From the line that contains "discount: none -> 15% = 6623.10" to the final line of the entries, return every line exactly and leave out all others.
Records provided START
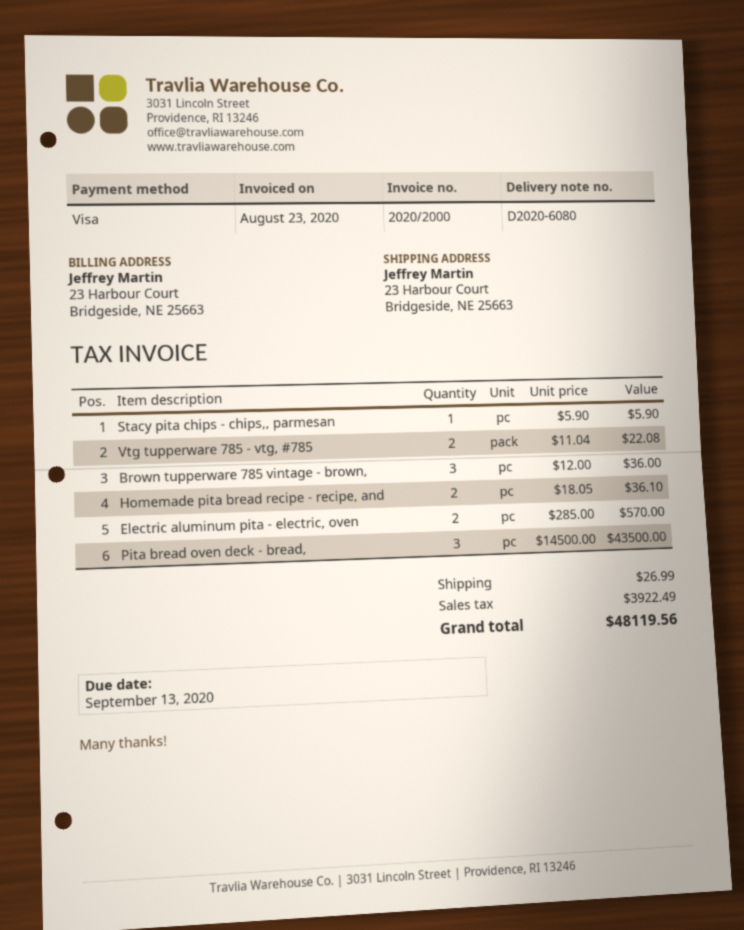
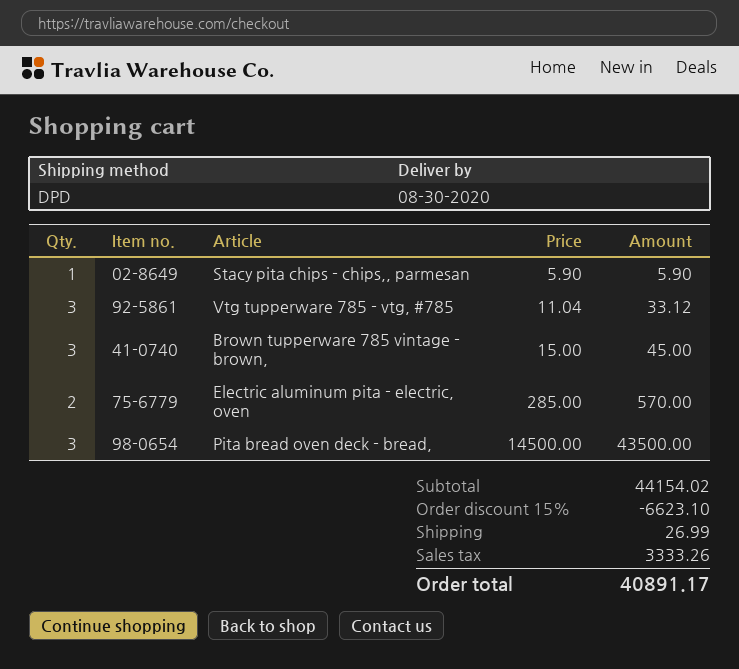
Vtg tupperware 785 - vtg, #785: 2 x 11.04 = 22.08 -> 3 x 11.04 = 33.12
Brown tupperware 785 vintage - brown,: 3 x 12.00 = 36.00 -> 3 x 15.00 = 45.00
Homemade pita bread recipe - recipe, and: 2 x 18.05 = 36.10 -> none
discount: none -> 15% = 6623.10
tax: 3922.49 -> 3333.26
total: 48119.56 -> 40891.17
Records provided END
*Task response*:
discount: none -> 15% = 6623.10
tax: 3922.49 -> 3333.26
total: 48119.56 -> 40891.17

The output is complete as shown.